ASSIGNMENT:
Take each line below that has "preservando" and copy it.

DATA LISTING:
▽

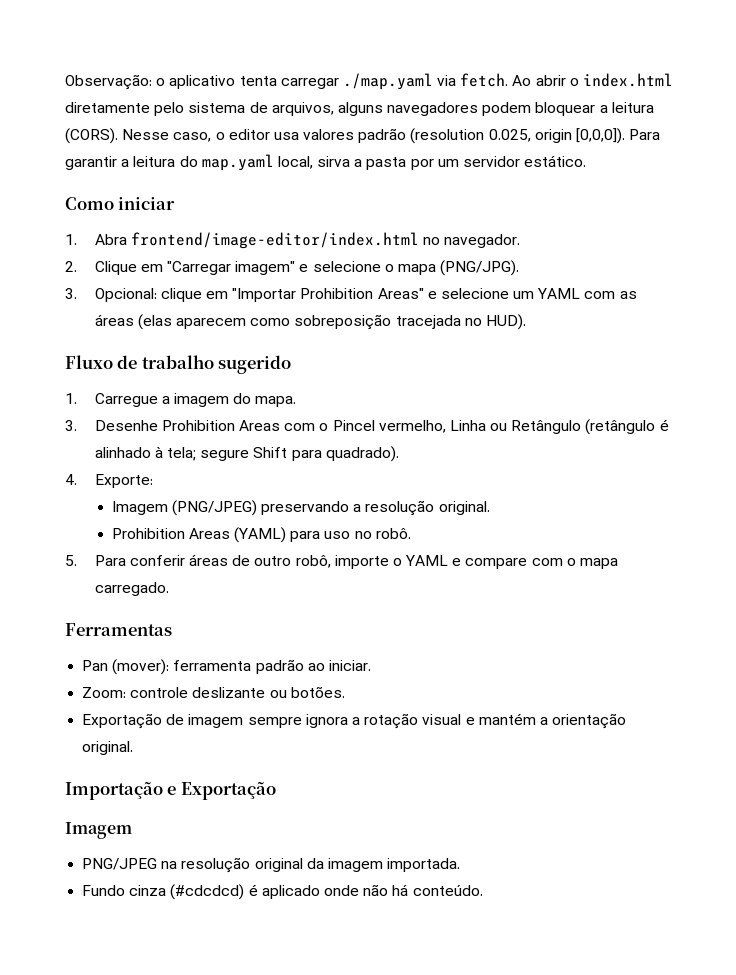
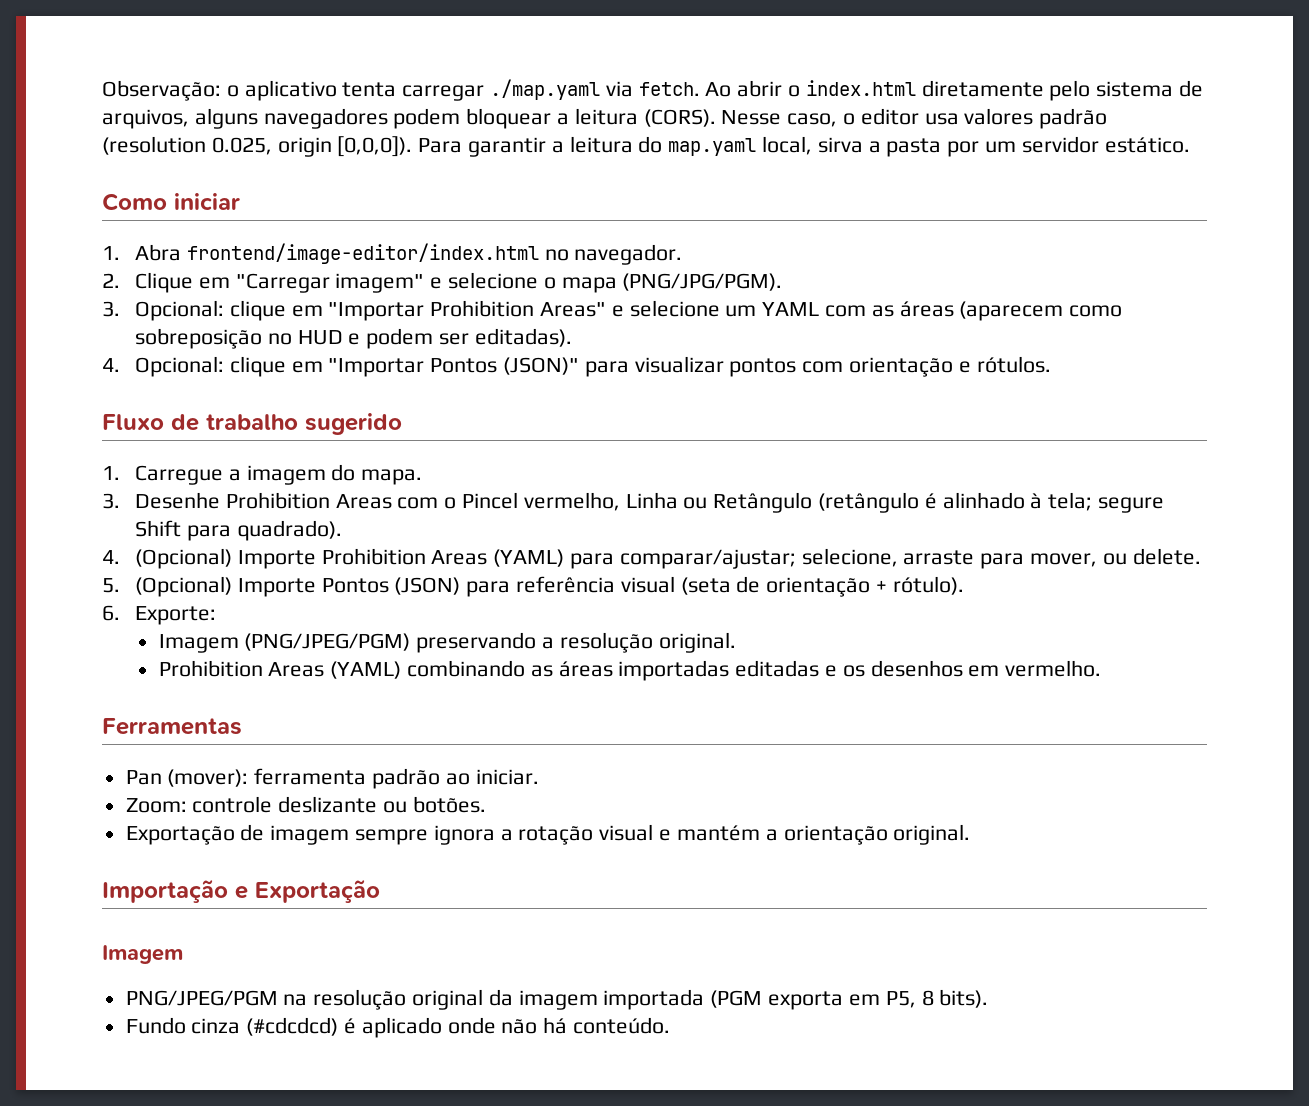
- 2. Clique em "Carregar imagem" e selecione o mapa (PNG/JPG).
+ 2. Clique em "Carregar imagem" e selecione o mapa (PNG/JPG/PGM).
- 3. Opcional: clique em "Importar Prohibition Areas" e selecione um YAML com as áreas (elas aparecem como sobreposição tracejada no HUD).
+ 3. Opcional: clique em "Importar Prohibition Areas" e selecione um YAML com as áreas (aparecem como sobreposição no HUD e podem ser editadas).
+ 4. Opcional: clique em "Importar Pontos (JSON)" para visualizar pontos com orientação e rótulos.
- 4. Exporte:
+ 4. (Opcional) Importe Prohibition Areas (YAML) para comparar/ajustar; selecione, arraste para mover, ou delete.
+ 5. (Opcional) Importe Pontos (JSON) para referência visual (seta de orientação + rótulo).
+ 6. Exporte:
- Imagem (PNG/JPEG) preservando a resolução original.
+ Imagem (PNG/JPEG/PGM) preservando a resolução original.
- Prohibition Areas (YAML) para uso no robô.
- 5. Para conferir áreas de outro robô, importe o YAML e compare com o mapa carregado.
+ Prohibition Areas (YAML) combinando as áreas importadas editadas e os desenhos em vermelho.
- PNG/JPEG na resolução original da imagem importada.
+ PNG/JPEG/PGM na resolução original da imagem importada (PGM exporta em P5, 8 bits).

△

SOLUTION TO THIS PROBLEM:
- Imagem (PNG/JPEG) preservando a resolução original.
+ Imagem (PNG/JPEG/PGM) preservando a resolução original.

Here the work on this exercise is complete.